A major reason for incomplete type errors in C are typos in type names, which prevent the compiler from matching one name to the other (like in matching the declaration to the definition). But again, the compiler cannot help you here. Compiler don't make guesses about typos.
this error usually shows if the name of your struct is different from the initialization of your struct in the code, so normally, c will find the name of the struct you put and if the original struct is not found, this would usually appear, or if you point a pointer pointed into that pointer, the error will show up.
A - Solution
Speaking for C language, I've just found ampirically that following declaration code will be the solution;
typedef struct ListNode
{
int data;
ListNode * prev;
ListNode * next;
} ListNode;
So as a general rule, I give the same name both for both type definition and name of the struct;
typedef struct X
{
// code for additional types here
X* prev; // reference to pointer
X* next; // reference to pointer
} X;
B - Problemetic Samples
Where following declarations are considered both incomplete by the gcc compiler when executing following statement. ;
removed->next->prev = removed->prev;
And I get same error for the dereferencing code reported in the error output;
>gcc Main.c LinkedList.c -o Main.exe -w
LinkedList.c: In function 'removeFromList':
LinkedList.c:166:18: error: dereferencing pointer to incomplete type 'struct ListNode'
removed->next->prev = removed->prev;
For both of the header file declarations listed below;
typedef struct
{
int data;
ListNode * prev;
ListNode * next;
} ListNode;
Plus this one;
typedef struct ListNodeType
{
int data;
ListNode * prev;
ListNode * next;
} ListNode;
Outside of possible scenarios involving whole-program optimization, the code code generated for something like:
struct foo *bar;
struct foo *test(struct foo *whatever, int blah)
{
return blah ? whatever: bar;
}
will be totally unaffected by what members struct foo might contain. Because make utilities will generally recompile any compilation unit in which the complete definition of a structure appears, even when such changes couldn't actually affect the code generated for them, it's common to omit complete structure definitions from compilation units that don't actually need them, and such omission is generally not worthy of a warning.

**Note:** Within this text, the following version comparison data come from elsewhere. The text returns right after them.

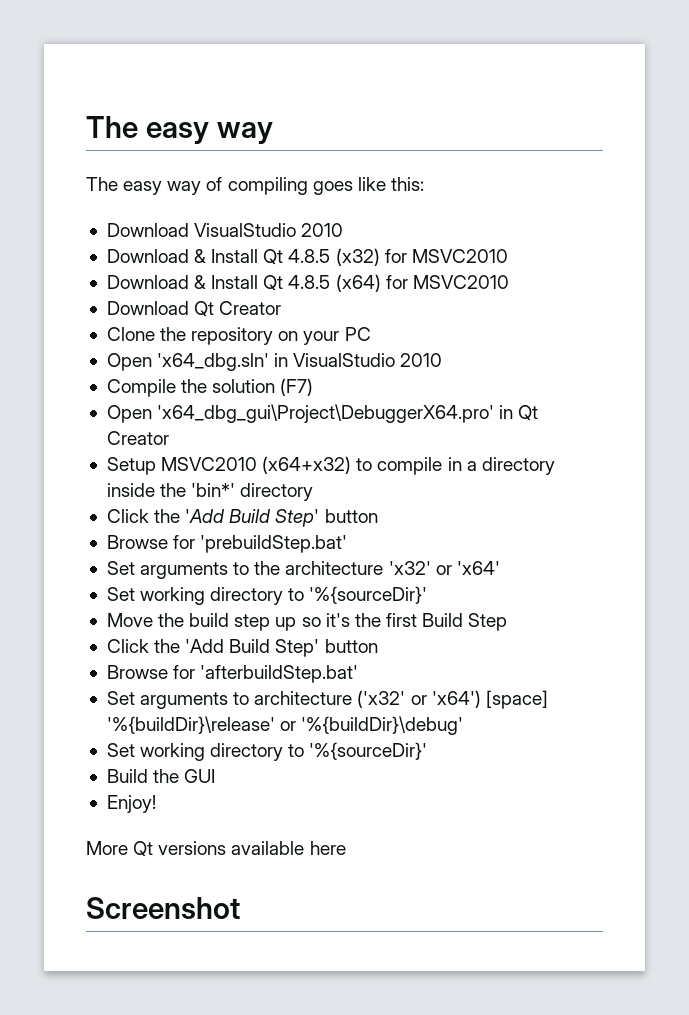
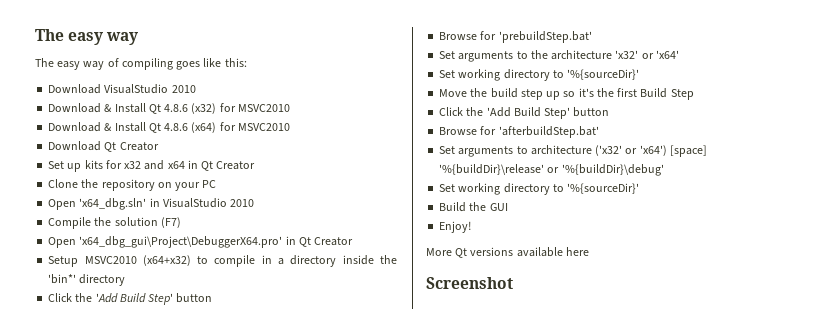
- Download & Install Qt 4.8.5 (x32) for MSVC2010
+ Download & Install Qt 4.8.6 (x32) for MSVC2010
- Download & Install Qt 4.8.5 (x64) for MSVC2010
+ Download & Install Qt 4.8.6 (x64) for MSVC2010
+ Set up kits for x32 and x64 in Qt Creator

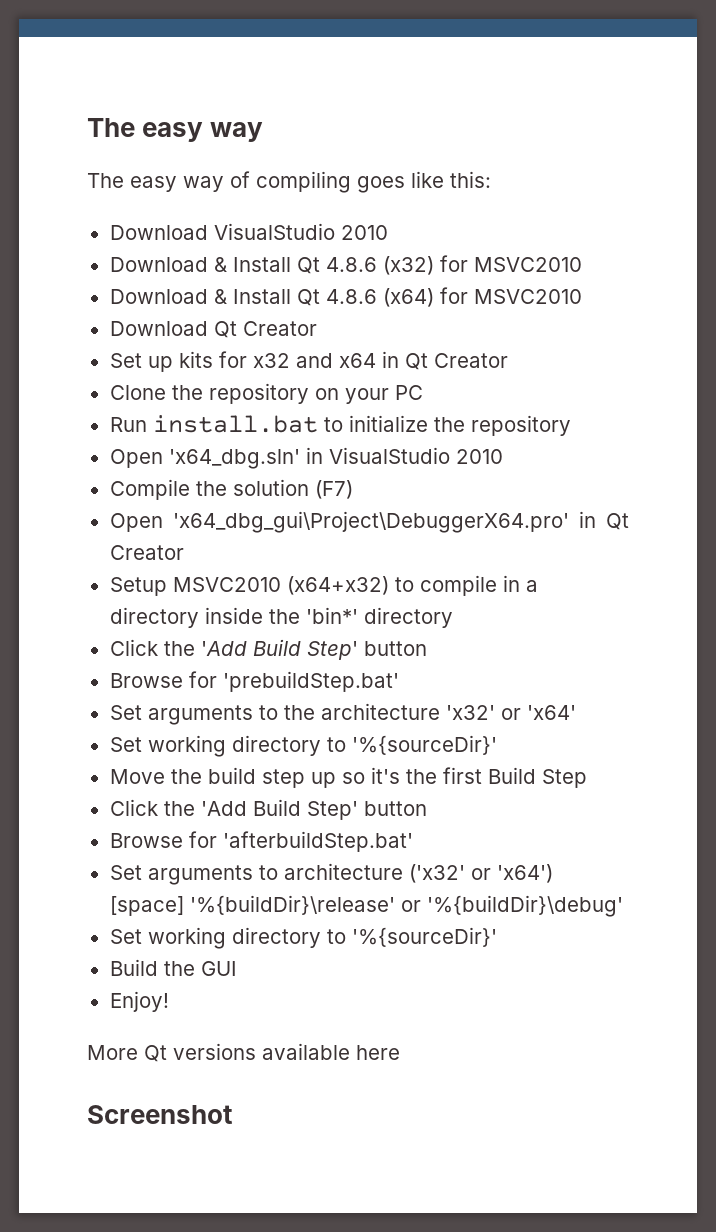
+ Run install.bat to initialize the repository

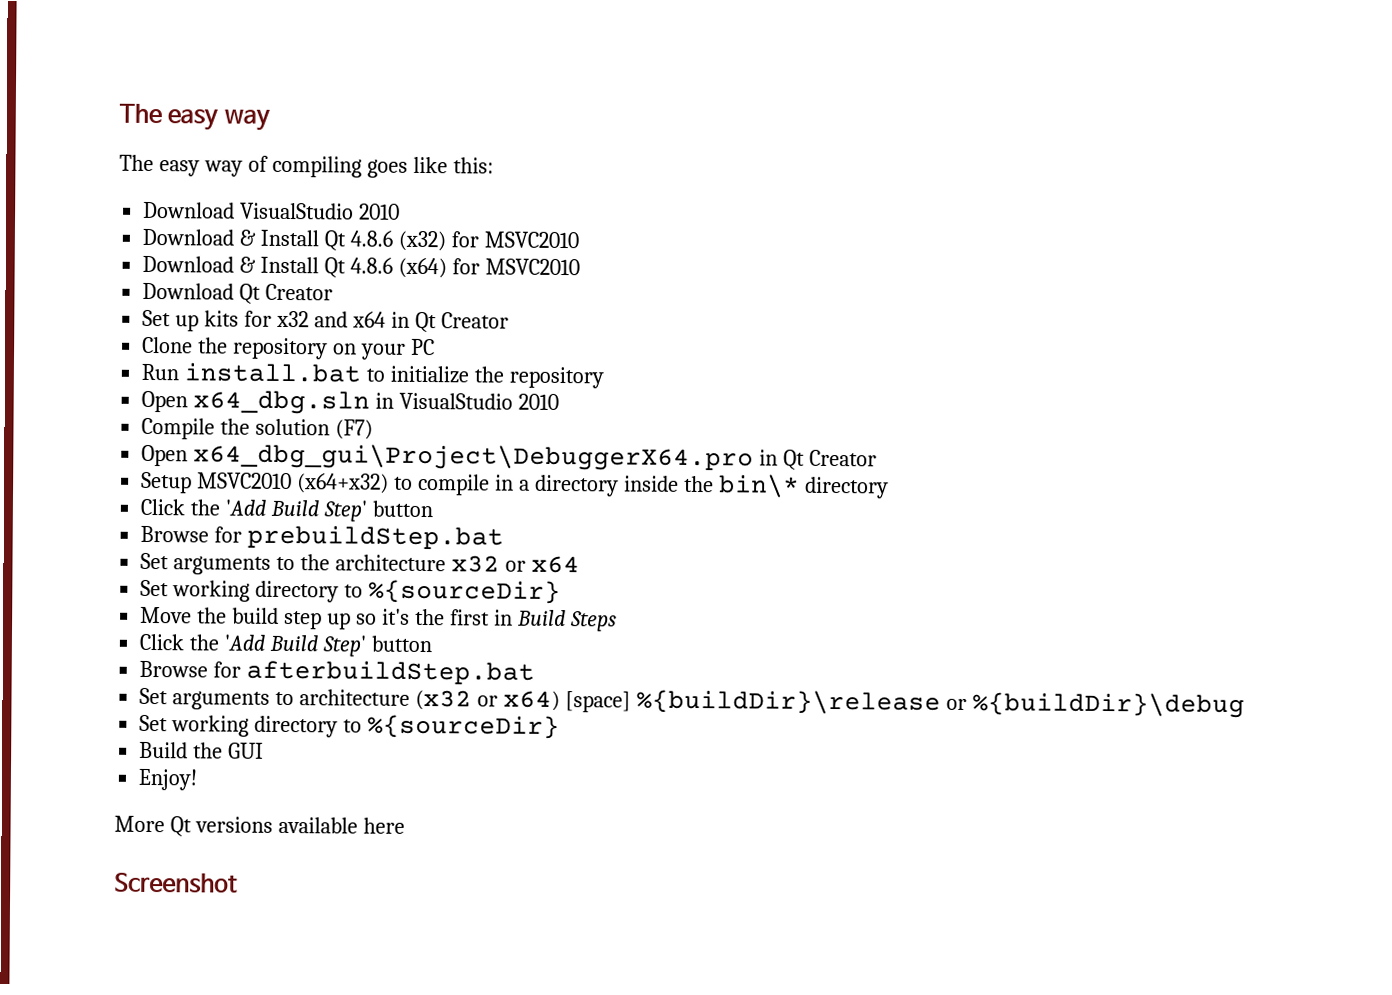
- Open 'x64_dbg.sln' in VisualStudio 2010
+ Open x64_dbg.sln in VisualStudio 2010
- Open 'x64_dbg_gui\Project\DebuggerX64.pro' in Qt Creator
+ Open x64_dbg_gui\Project\DebuggerX64.pro in Qt Creator
- Setup MSVC2010 (x64+x32) to compile in a directory inside the 'bin*' directory
+ Setup MSVC2010 (x64+x32) to compile in a directory inside the bin\* directory
- Browse for 'prebuildStep.bat'
+ Browse for prebuildStep.bat
- Set arguments to the architecture 'x32' or 'x64'
- Set working directory to '%{sourceDir}'
+ Set arguments to the architecture x32 or x64
+ Set working directory to %{sourceDir}
- Move the build step up so it's the first Build Step
+ Move the build step up so it's the first in Build Steps
  Click the 'Add Build Step' button
- Browse for 'afterbuildStep.bat'
+ Browse for afterbuildStep.bat
- Set arguments to architecture ('x32' or 'x64') [space] '%{buildDir}\release' or '%{buildDir}\debug'
- Set working directory to '%{sourceDir}'
+ Set arguments to architecture (x32 or x64) [space] %{buildDir}\release or %{buildDir}\debug
+ Set working directory to %{sourceDir}

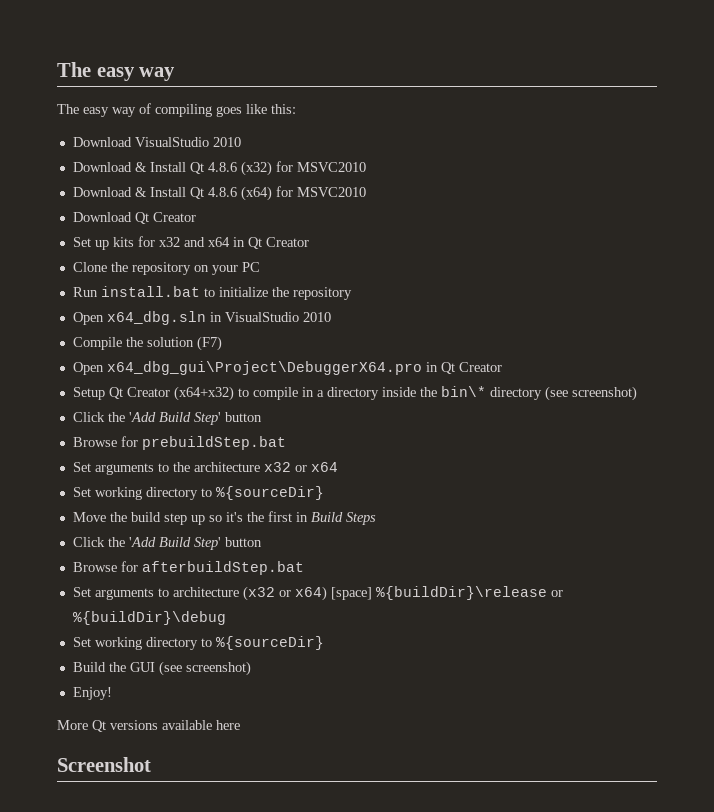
- Setup MSVC2010 (x64+x32) to compile in a directory inside the bin\* directory
+ Setup Qt Creator (x64+x32) to compile in a directory inside the bin\* directory (see screenshot)
- Build the GUI
+ Build the GUI (see screenshot)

A compiler needs to have a complete structure or union definition to know how to handle declarations objects of the type with automatic or static duration, declarations of aggregates containing members of the type, or code which accesses members of the structure or union. If the compiler doesn't have the information needed to perform one of the above operations, it will have no choice but to squawk about it.

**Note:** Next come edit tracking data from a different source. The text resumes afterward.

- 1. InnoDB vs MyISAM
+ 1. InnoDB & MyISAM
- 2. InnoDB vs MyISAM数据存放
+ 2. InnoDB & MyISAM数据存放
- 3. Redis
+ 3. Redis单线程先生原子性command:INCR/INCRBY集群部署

Incidentally, there's one more situation where the Standard would allow a compiler to require a complete union definition to be visible but would not require a diagnostic: if two structures start with a Common Initial Sequence, and a union type containing both is visible when the compiler is processing code that uses a pointer of one of the structure types to inspects a member of that Common Initial Sequence, the compiler is required to recognize that such code might be accessing the corresponding member of a structure of the other type. I don't know what compilers if any comply with the Standard when the complete union type is visible but not when it isn't [gcc is prone to generate non-conforming code in either case unless the -fno-strict-aliasing flag is used, in which case it will generate conforming code in both cases] but if one wants to write code that uses the CIS rule in such a fashion as to guarantee correct behavior on conforming compilers, one may need to ensure that complete union type definition is visible; failure to do so may result in a compiler silently generating bogus code.